An exploration of desert culture, the exhibition is a cross-cultural dialogue between artists from Saudi Arabia and its surrounding region and artists from previous iterations of Desert X in California, taking its cues from the extraordinary landscape and historical significance of AlUla.
Participating artists are: Lita Albuquerque (US); Manal AlDowayan (Saudi Arabia); Zahrah AlGhamdi (Saudi Arabia); Nasser AlSalem (Saudi Arabia); Rashed AlShashai (Saudi Arabia); Gisela Colon (Canada); Sherin Guirguis (Egypt); Mohammed Ahmed Ibrahim (UAE); Nadim Karam (Lebanon); eL Seed (France); Wael Shawky (Egypt); Muhannad Shono (Saudi Arabia); Superflex (Denmark) and Rayyane Tabet (Lebanon)
Over the past year, AlUla has welcomed artists to engage with its environmental conditions, historical context and surrounding communities. Large-scale site-specific works presented in the exhibition will inspire new dialogue about the desert and reflect on themes that range from the passage of goods and ideas along the ancient incense route, the cultural memory that passage has left, and the natural resources that have shaped the region, both past and present.
Serving as a crossroads between three continents and a gateway between East and West, AlUla was built from successive civilizations and for millennia was a place for cultural exchange.
As AlUla’s first major contemporary art exhibition, Desert X AlUla marks an exciting and transformative moment for Saudi Arabia, reviving this cultural legacy and adding new layers to the destination’s future as an open living museum that inspires creativity.
RCU’s wider long-term plan is to reinvigorate, protect and preserve AlUla, rooted in a Cultural Manifesto developed to create a sensitive, sustainable transformation of the region with its community integrated into the process.
The exhibition is unlocking national talents, providing opportunities for local guides, engaging with youth and community through schools, universities and public outreach programs, including artist-run workshops, and laying the groundwork for future creative endeavors and collaborations.

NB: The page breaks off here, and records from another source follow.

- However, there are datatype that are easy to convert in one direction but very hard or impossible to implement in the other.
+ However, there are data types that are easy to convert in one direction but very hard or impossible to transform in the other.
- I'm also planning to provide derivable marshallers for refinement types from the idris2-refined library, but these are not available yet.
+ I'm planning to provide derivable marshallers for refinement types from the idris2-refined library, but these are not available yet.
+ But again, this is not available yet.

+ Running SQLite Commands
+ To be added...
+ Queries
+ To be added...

Lita Albuquerque’s star map NAJMA (She Placed One Thousand Suns On The Transparent Overlays Of Space) invokes the cosmic myth of a female astronaut who arrives on earth to spread light and information, an ode to the region’s genesis as the birthplace of astronomy; Rashed AlShashai’s A Concise Passage reflects on the passage of goods and trade from ancient past to modern times, creating a bridge between a vast open landscape and the economic systems that determine present day borders.

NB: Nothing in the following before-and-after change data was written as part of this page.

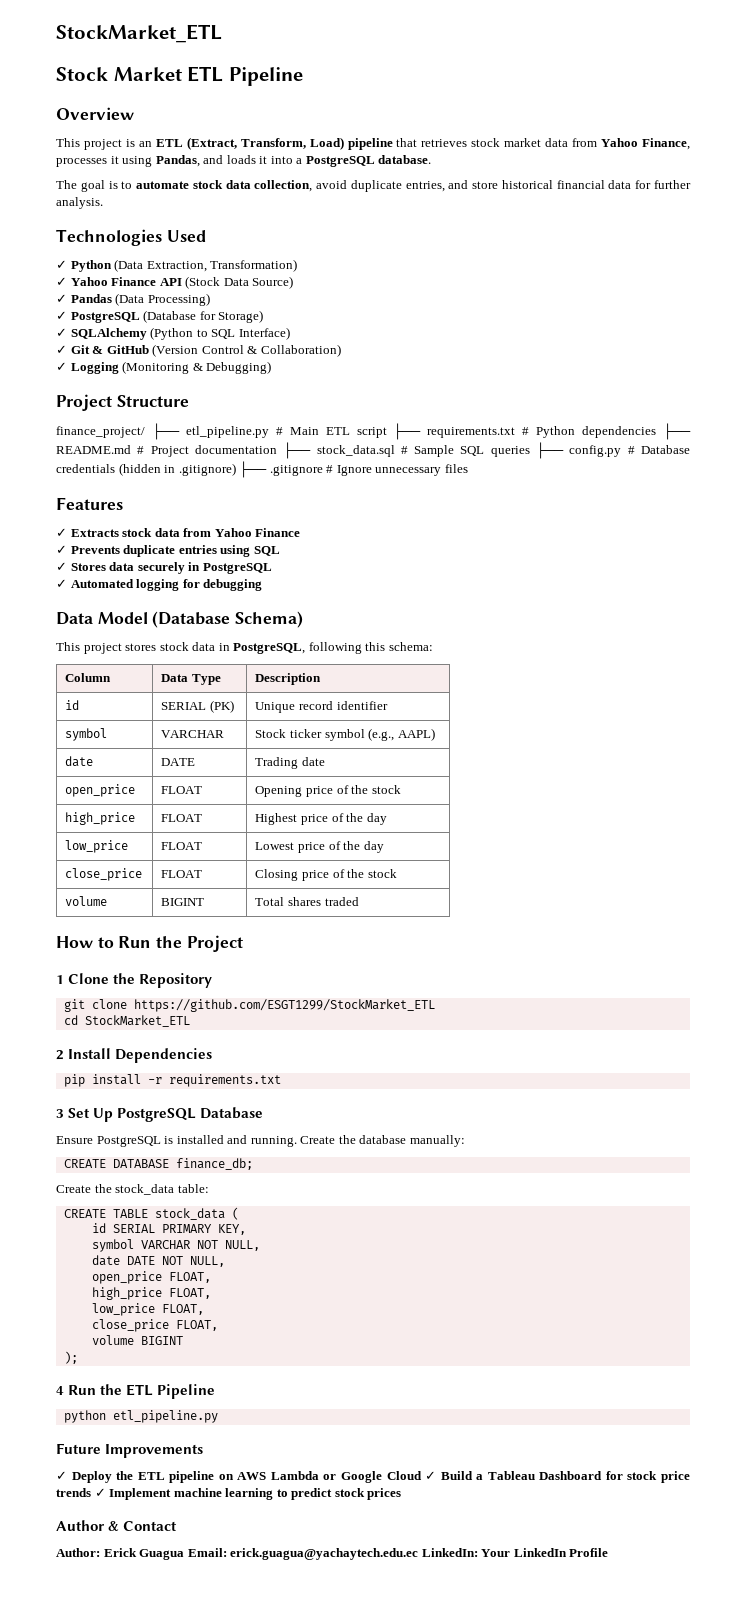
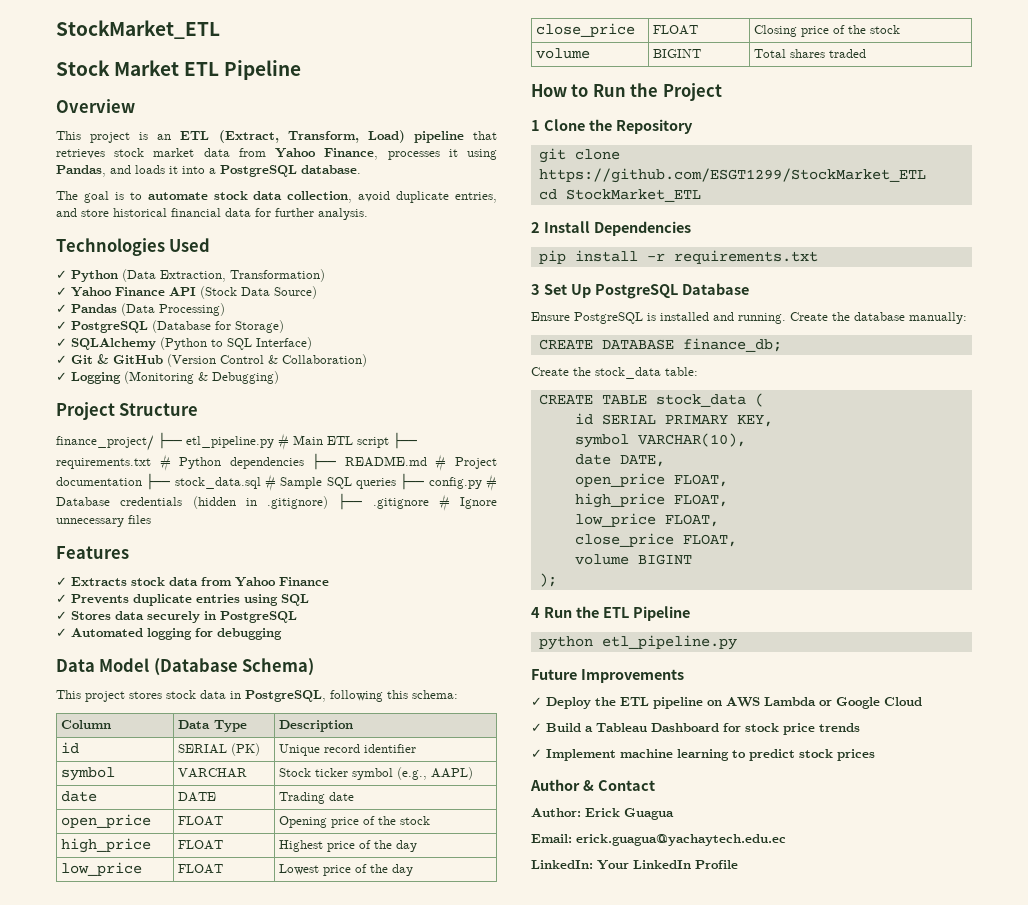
- symbol VARCHAR NOT NULL,
- date DATE NOT NULL,
+ symbol VARCHAR(10),
+ date DATE,
- ✓ Deploy the ETL pipeline on AWS Lambda or Google Cloud ✓ Build a Tableau Dashboard for stock price trends ✓ Implement machine learning to predict stock prices
+ ✓ Deploy the ETL pipeline on AWS Lambda or Google Cloud
+ ✓ Build a Tableau Dashboard for stock price trends
+ ✓ Implement machine learning to predict stock prices
- Author: Erick Guagua Email: erick.guagua@yachaytech.edu.ec LinkedIn: Your LinkedIn Profile
+ Author: Erick Guagua
+ Email: erick.guagua@yachaytech.edu.ec
+ LinkedIn: Your LinkedIn Profile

Rayyane Tabet’s Steel Rings, from the series The Shortest Distance Between Two Points, references the Trans-Arabian Pipe Line Company’s pipeline bisecting the Arabian Peninsula with forty rings forming the sculpture, each inscribed with the distance from the pipes source; Muhannad Shono’s The Lost Path takes youth as the new commodity across Saudi Arabia through a decaying pipeline that rests motionless, semi-submerged beneath the shifting sands.

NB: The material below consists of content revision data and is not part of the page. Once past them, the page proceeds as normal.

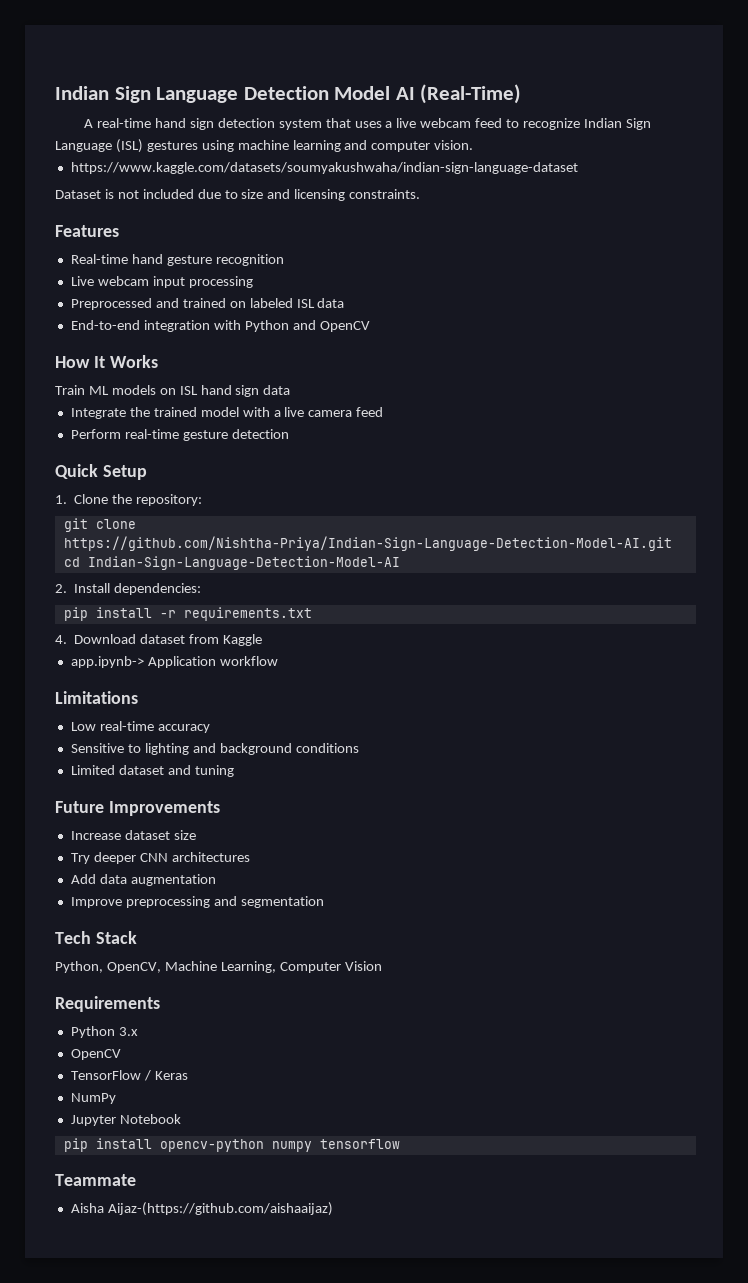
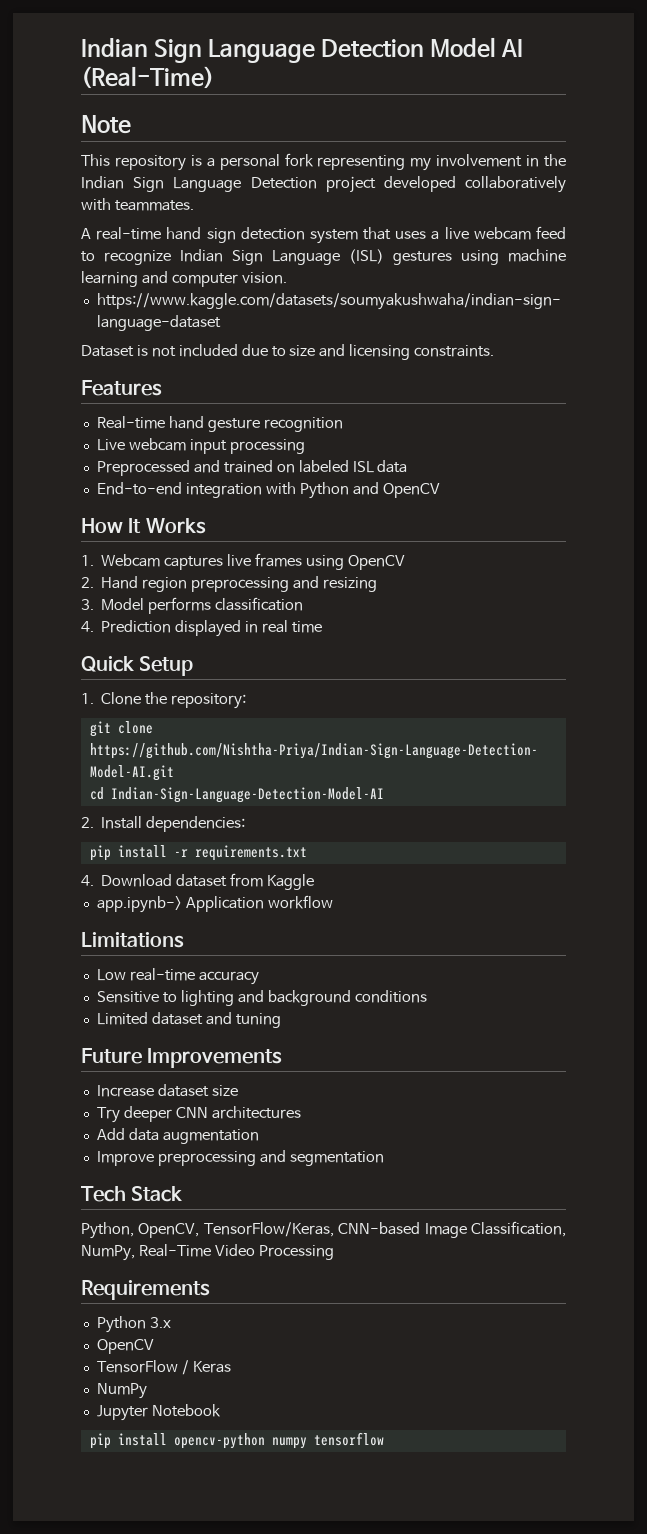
+ Note
+ This repository is a personal fork representing my involvement in the Indian Sign Language Detection project developed collaboratively with teammates.
- Train ML models on ISL hand sign data
- Integrate the trained model with a live camera feed
- Perform real-time gesture detection
+ 1. Webcam captures live frames using OpenCV
+ 2. Hand region preprocessing and resizing
+ 3. Model performs classification
+ 4. Prediction displayed in real time
- Python, OpenCV, Machine Learning, Computer Vision
+ Python, OpenCV, TensorFlow/Keras, CNN-based Image Classification, NumPy, Real-Time Video Processing
- Teammate
- Aisha Aijaz-(https://github.com/aishaaijaz)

Zahrah AlGhamdi’s Glimpses of the Past is a flickering oasis made of thousands of date containers, once key to AlUla’s agricultural wealth; eL Seed’s Mirage is inspired by the image of fertility that the AlUla oasis presented to those who first crossed the arid landscape in search of trade, allowing viewers to enter a script-like structure submerged beneath the ground. The evanescence of objects and images within this landscape is also at the heart of Manal AlDowayan’s Now You See Me, Now You Don’t, an installation of artificial puddles.
The fragility of the desert ecosystem is evident in Mohammed Ahmed Ibrahim’s Falling Stones Garden, which consists of rock-like forms painted in highly saturated color; inspired by the diverse flora and fauna of the Arabian desert, Nadim Karam’s On Parade is a caravan of forms that appear to have sprung out of barren ground like desert bloom after rain.
Nasser AlSalem’s Amma Qabel is a sculpture with both interior and exterior landscapes, which embraces the idea of time as a continuum that connects all cultures and civilizations; Gisela Colon’s monolith The Future is Now is at once high-tech and futuristic but also reminiscent of the mystery of ancient cultural artifacts such as totems — it speaks to a moment in history marked by the coming together of old and new.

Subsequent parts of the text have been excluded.